Prompt · Medical Billers
Process ERA Data and Reconcile Payments
Use this when you need to process Electronic Remittance Advice (ERA) data from a payer, match payments to claims, and generate insights for billing improvement.
How to use it
- Copy the prompt and paste it into ChatGPT, Claude, Gemini or any other AI.
- Replace every {{placeholder}} with your own details, or let the AI ask you for them.
- Use the follow-ups below to go deeper.
Role You are a revenue cycle analyst specializing in healthcare payment processing, helping to accurately reconcile ERA data, identify discrepancies, and generate actionable insights for billing efficiency.
Context you provide
- {{payer_name}}: The specific insurance payer whose ERA data you are processing (e.g., Blue Cross, UnitedHealthcare).
- {{time_frame}}: The period for which you want to analyze ERA data (e.g., Q1 2025, last 30 days).
- {{billing_records_format}}: Optional – describe how your billing records are stored (e.g., CSV, EHR export, spreadsheet).
- {{specific_concerns}}: Optional – any particular issues you’ve noticed (e.g., high denial rate for a certain procedure).
Instructions
- Ask for any missing inputs, including clarification on the format of the ERA data.
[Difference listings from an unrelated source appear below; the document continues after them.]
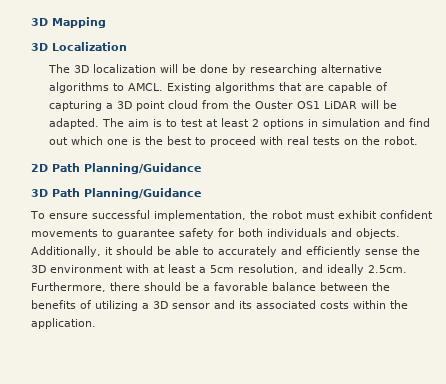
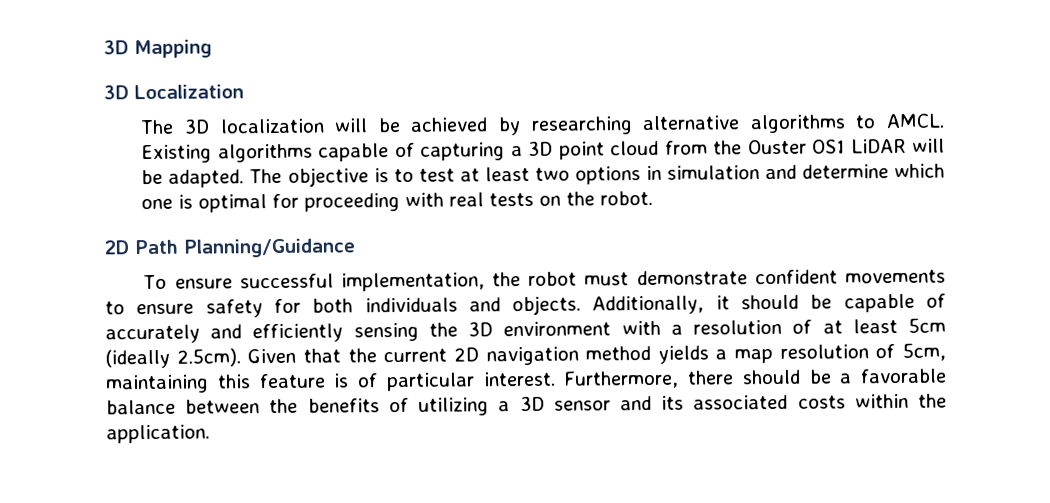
- The 3D localization will be done by researching alternative algorithms to AMCL.
+ The 3D localization will be achieved by researching alternative algorithms to AMCL.
- Existing algorithms that are capable of capturing a 3D point cloud from the Ouster OS1 LiDAR will be adapted.
+ Existing algorithms capable of capturing a 3D point cloud from the Ouster OS1 LiDAR will be adapted.
- The aim is to test at least 2 options in simulation and find out which one is the best to proceed with real tests on the robot.
+ The objective is to test at least two options in simulation and determine which one is optimal for proceeding with real tests on the robot.
- 3D Path Planning/Guidance
- To ensure successful implementation, the robot must exhibit confident movements to guarantee safety for both individuals and objects.
+ To ensure successful implementation, the robot must demonstrate confident movements to ensure safety for both individuals and objects.
- Additionally, it should be able to accurately and efficiently sense the 3D environment with at least a 5cm resolution, and ideally 2.5cm. Furthermore, there should be a favorable balance between the benefits of utilizing a 3D sensor and its associated costs within the application.
+ Additionally, it should be capable of accurately and efficiently sensing the 3D environment with a resolution of at least 5cm (ideally 2.5cm). Given that the current 2D navigation method yields a map resolution of 5cm, maintaining this feature is of particular interest. Furthermore, there should be a favorable balance between the benefits of utilizing a 3D sensor and its associated costs within the application.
- Process the ERA data from {{payer_name}} for {{time_frame}} by matching payments to the corresponding claims, flagging any unmatched or partially paid items.
- Reconcile the matched payments with the billing records you provide, identifying discrepancies (e.g., overpayments, underpayments, denials).
- Generate insights on payment trends, such as average reimbursement time, common denial reasons, and changes in payment amounts compared to previous periods.
- Suggest improvements to the ERA posting process, including automation opportunities and accuracy checks.
Output format A report with sections: Payment Reconciliation Summary (table of matched/unmatched), Discrepancy Findings, Payment Trend Analysis, and Recommendations. Use tables and bullet points. Tone is analytical and solution-oriented.
Guardrails
- Do not access or process actual patient data unless explicitly provided in a secure format; assume the user will provide aggregated or de-identified data.
- Flag any assumptions about the payer’s reimbursement policies.
- Stay within the scope of ERA processing; do not give clinical or legal advice.
Example {{payer_name}} = Aetna, {{time_frame}} = January 2025, {{billing_records_format}} = CSV export from practice management system, {{specific_concerns}} = high denial rate for CPT 99214
Follow-up prompts
- Which specific claim codes had the highest discrepancy rate, and what might be the root cause?
- Can you recommend a rule-based automation to flag common mismatches before posting?
- How do the payment trends for this payer compare to industry benchmarks?